WHAT TO DO. Please give back, exactly as written, only the line containing "[280,183,375,196] aprowiwizowania ->" and every line after it until the data below ends.

DATA.
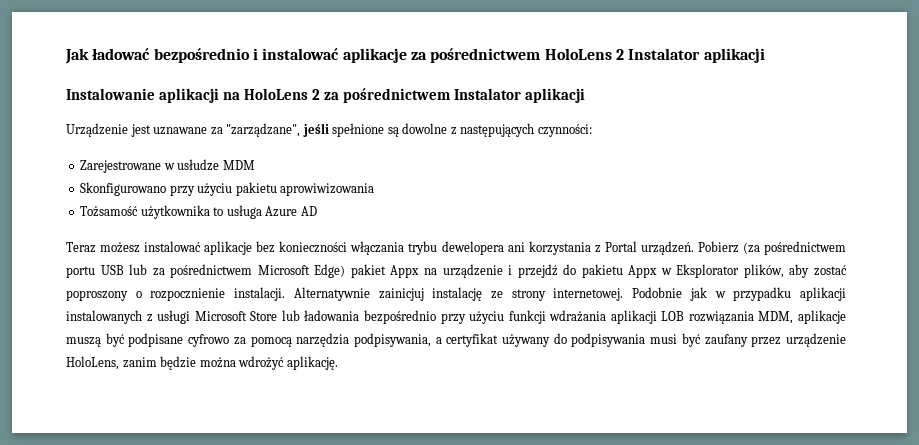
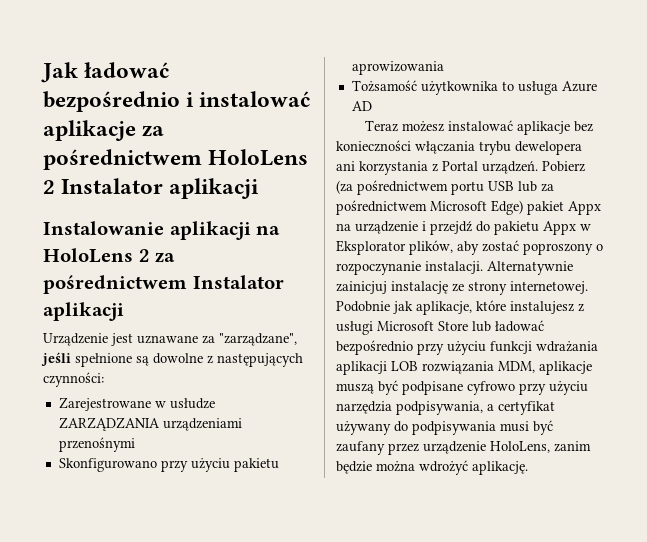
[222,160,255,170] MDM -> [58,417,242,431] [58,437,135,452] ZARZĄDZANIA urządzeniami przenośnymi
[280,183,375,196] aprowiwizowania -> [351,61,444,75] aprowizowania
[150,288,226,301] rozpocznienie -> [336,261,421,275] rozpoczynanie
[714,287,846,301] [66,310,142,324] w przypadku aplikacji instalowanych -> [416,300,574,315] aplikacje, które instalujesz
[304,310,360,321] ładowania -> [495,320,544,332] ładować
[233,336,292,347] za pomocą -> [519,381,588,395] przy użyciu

WRITTEN RESPONSE.
[280,183,375,196] aprowiwizowania -> [351,61,444,75] aprowizowania
[150,288,226,301] rozpocznienie -> [336,261,421,275] rozpoczynanie
[714,287,846,301] [66,310,142,324] w przypadku aplikacji instalowanych -> [416,300,574,315] aplikacje, które instalujesz
[304,310,360,321] ładowania -> [495,320,544,332] ładować
[233,336,292,347] za pomocą -> [519,381,588,395] przy użyciu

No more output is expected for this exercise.